Jamais sans mon corps
Quelle prodigieuse machine qu’est le corps humain! Quel phénomène! On peut comprendre la réflexion du grand philosophe Martin Heidegger qui concevait l’homme comme le «poème commencé de l’univers». Avez-vous déjà réfléchi à cette merveille que vous êtes? J’aimerais vous partager ce qui me fascine le plus dans le corps humain.
Le corps, poème de l’univers!
L’approche purement biologique du phénomène corporel m’a toujours fasciné et a même souvent été l’objet des plus belles méditations de ma vie. Cela commence toujours par un sentiment d’émerveillement devant l’infinie complexité que je suis. Le résultat de 600 millions d’années d’évolution. Je possède une structure fonctionnelle de 40 mille milliards de cellules constituant la peau, les muscles, les nerfs, les organes, le squelette, etc. Et toutes ces cellules sont organisées, sauf accident, selon un ordre aussi étonnant qu’immuable, ce qui donne comme résultat que le corps, qu’il soit beau ou laid, a toujours un nez, une bouche, deux oreilles, deux bras et deux jambes toujours à la bonne place, grâce à la prodigieuse organisation secrète qu’est l’ADN. Celle-ci apparaît encore plus complexe que l’univers constitué des centaines de milliards d’étoiles dispersées dans des milliards de galaxies, elles-mêmes perdues dans une immensité silencieuse, vide et glacée. Or, cette merveilleuse complexité qui dépasse l’imagination serait programmée, selon les savants biologistes, pour nous permettre de vivre jusqu’à cent vingt ans d’une vie pleine et entière.
Comment se fait-il que nous ne nous rendions pas jusque-là ? Je vais peut-être vous étonner en disant qu’on prend généralement conscience de son corps quand il ne fonctionne pas très bien. Quand il se loge un grain de sable dans l’une de ses fonctions. Normalement, le corps devrait opérer dans une parfaite harmonie, comme l’a écrit le célèbre docteur Alexis Carrel pour qui « le corps bien portant vit silencieusement. Nous ne l’entendons pas, nous ne le sentons pas fonctionner. L’harmonie des fonctions organiques donne le sentiment de la paix. Quand la présence d’un organe atteint le seuil de la conscience, cet organe commence à mal fonctionner. La douleur est un signal d’alarme. » Nous sommes alors en émoi et nous nous questionnons sur ce qui ne va pas.
La conquête de la conscience
Ma méditation sur le corps ne s’arrête pas à la dimension purement physique, car la grandeur du corps c’est aussi son cerveau, lieu de toute la vie mentale. Une machine prodigieuse dont l’évolution s’étale sur des milliards d’années. Le nombre de connexions dans un cerveau humain serait supérieur au nombre d’atomes dans l’univers.

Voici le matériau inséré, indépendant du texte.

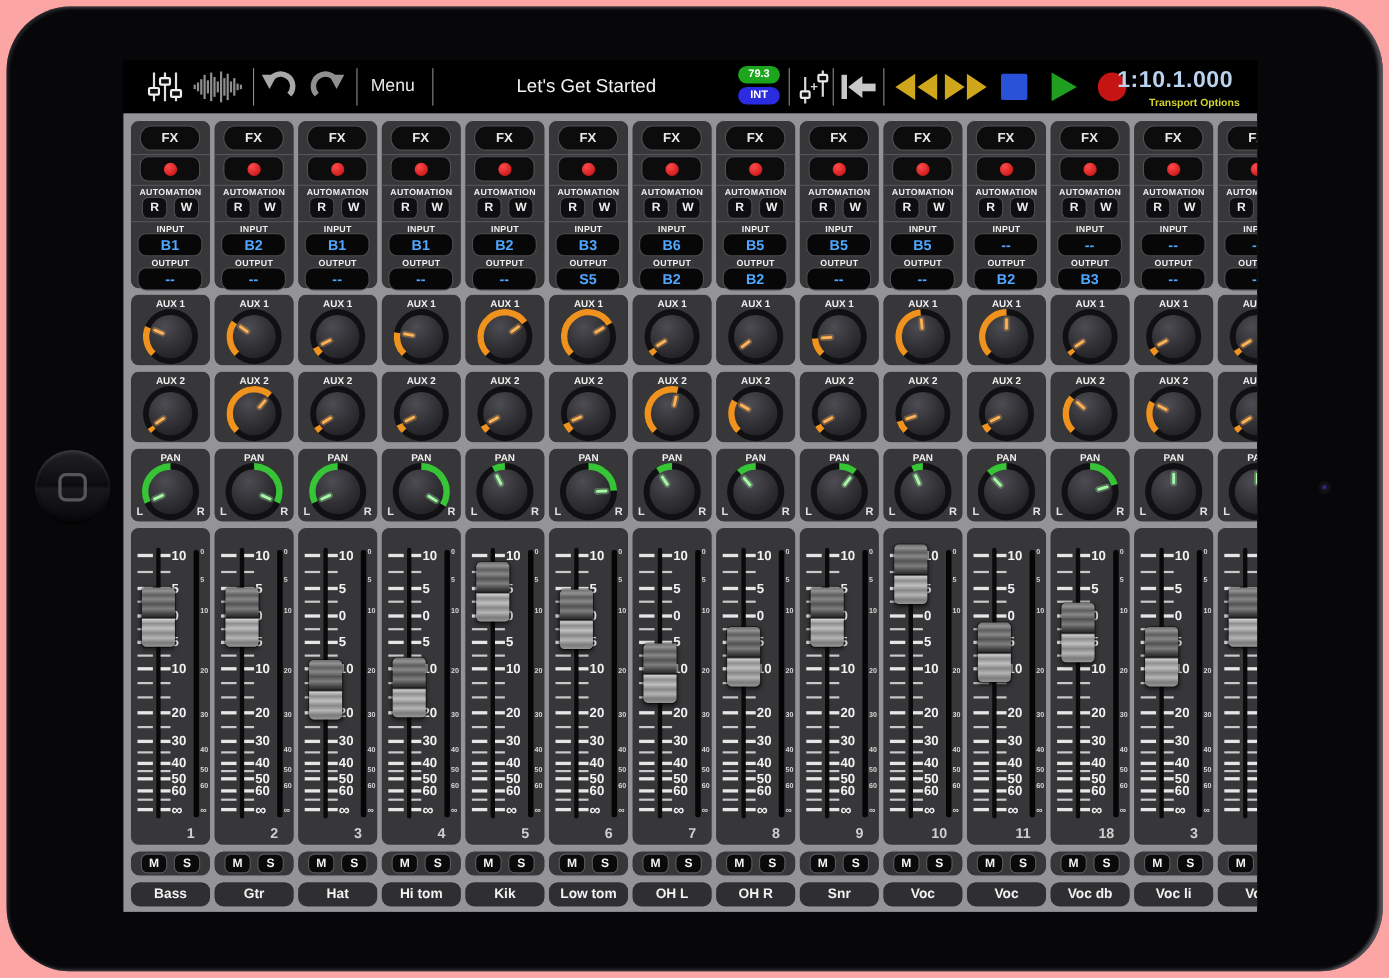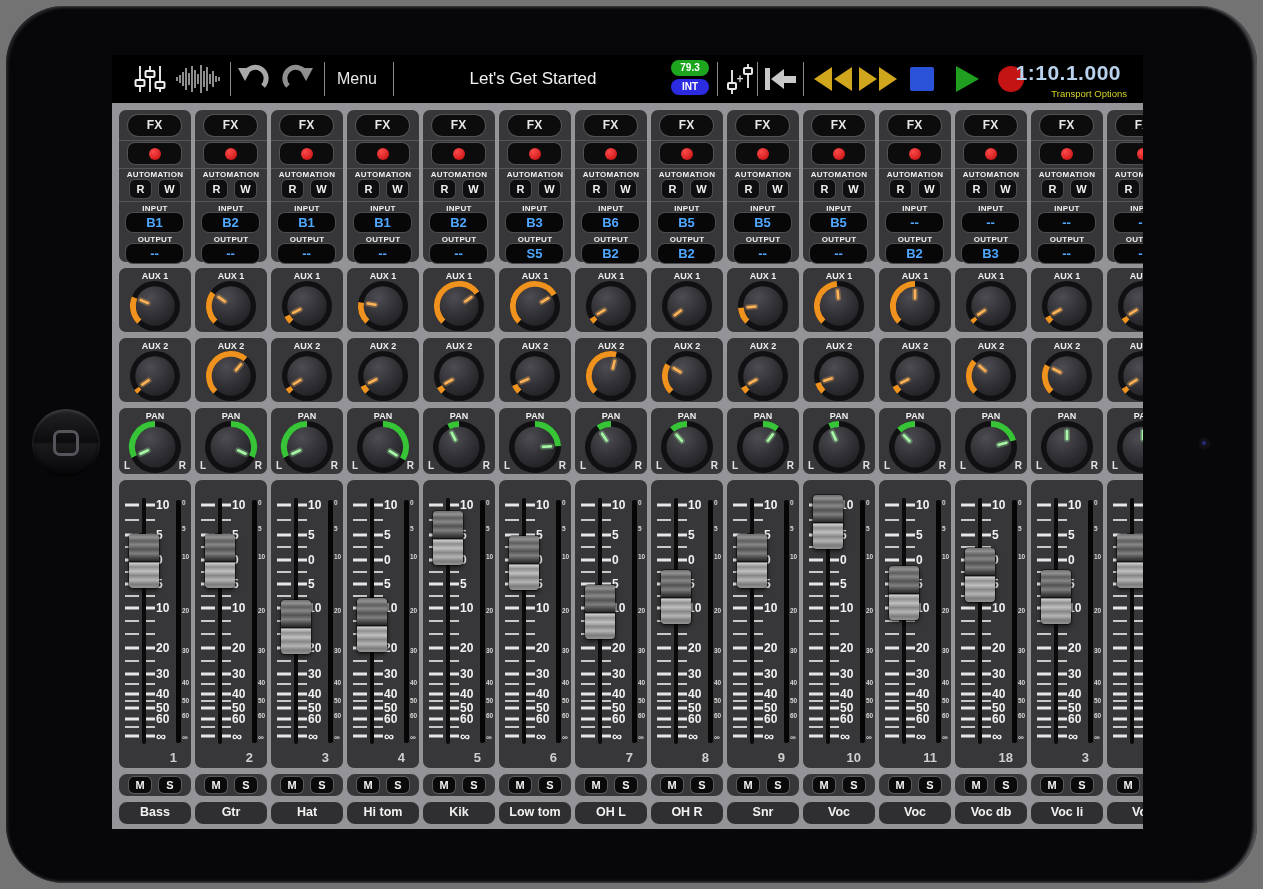--- a/index.html
+++ b/index.html
@@ -4,7 +4,7 @@
 <style>
   html,body{margin:0;padding:0;background:#ffffff;}
   *{box-sizing:border-box;font-family:"Liberation Sans",sans-serif;}
-  #stage{position:relative;width:1263px;height:889px;background:#737373;overflow:hidden;}
+  #stage{position:relative;width:1263px;height:889px;background:#fca5a5;overflow:hidden;}
 
   
   .ipad{position:absolute;left:6px;top:6px;right:6px;bottom:6px;background:#07070a;border-radius:58px;

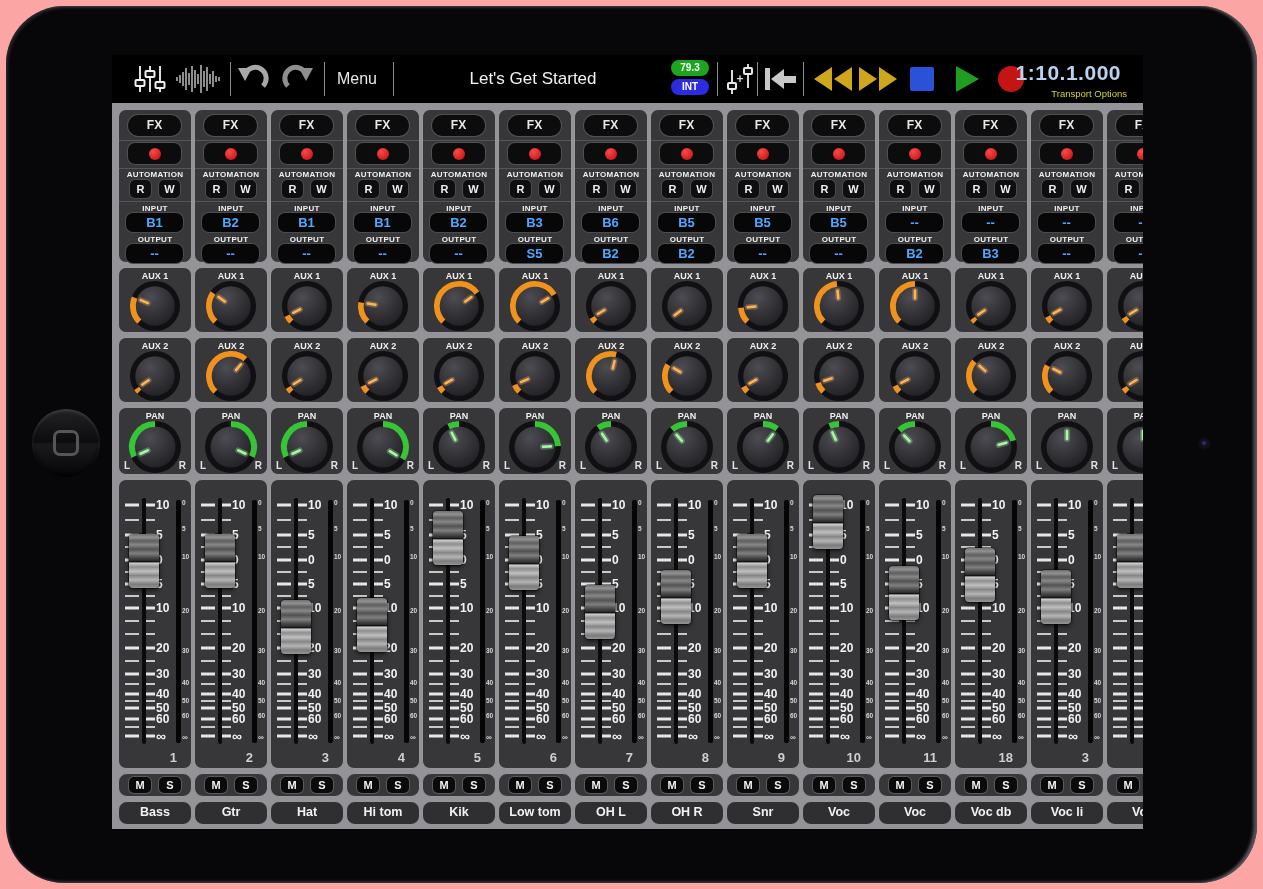--- a/index.html
+++ b/index.html
@@ -30,7 +30,7 @@
   .pillbox{position:absolute;left:559px;top:5px;width:38px;}
   .pill{display:block;width:38px;height:16px;line-height:16px;border-radius:8px;color:#fff;font-size:10px;font-weight:bold;text-align:center;margin-bottom:3px;}
   .time{position:absolute;right:22px;top:6px;font-size:21px;font-weight:bold;letter-spacing:.5px;}
-  .topts{position:absolute;right:16px;top:33px;font-size:9.5px;font-weight:normal;}
+  .topts{position:absolute;right:16px;top:33px;font-size:9.5px;font-weight:bold;}
 
   
   .mixer{position:absolute;left:0;top:48px;width:100%;height:726px;background:#939398;overflow:hidden;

On comprend pourquoi Carl Jung, dans sa pratique, était émerveillé par ce qu’il appelait la « conquête de la conscience » qui fut « le fruit le plus précieux de l’Arbre de Vie, l’arme magique qui conféra à l’homme sa victoire sur la terre et qui lui permettra une victoire encore plus grande sur lui-même à l’avenir. » Ce cerveau qui nous place au cœur de l’univers par la prise de conscience qu’il permet de la réalité.
On sait que la conscience est la caractéristique la plus spécifique de l’espèce humaine, c’est-à-dire celle qui, comme l’affirme Albert Jacquard, « sait que demain sera ». Celle qui sait aussi que demain elle ne sera plus. Je pense ici à cette phrase d’André Malraux : « L’homme est né lorsque pour la première fois, devant un cadavre, il a chuchoté : Pourquoi? » C’est la raison pour laquelle nous nous intéressons tellement à la relation dynamique qui existe entre le cerveau et l’esprit ou l’intelligence, par laquelle l’homme se distingue de l’animal.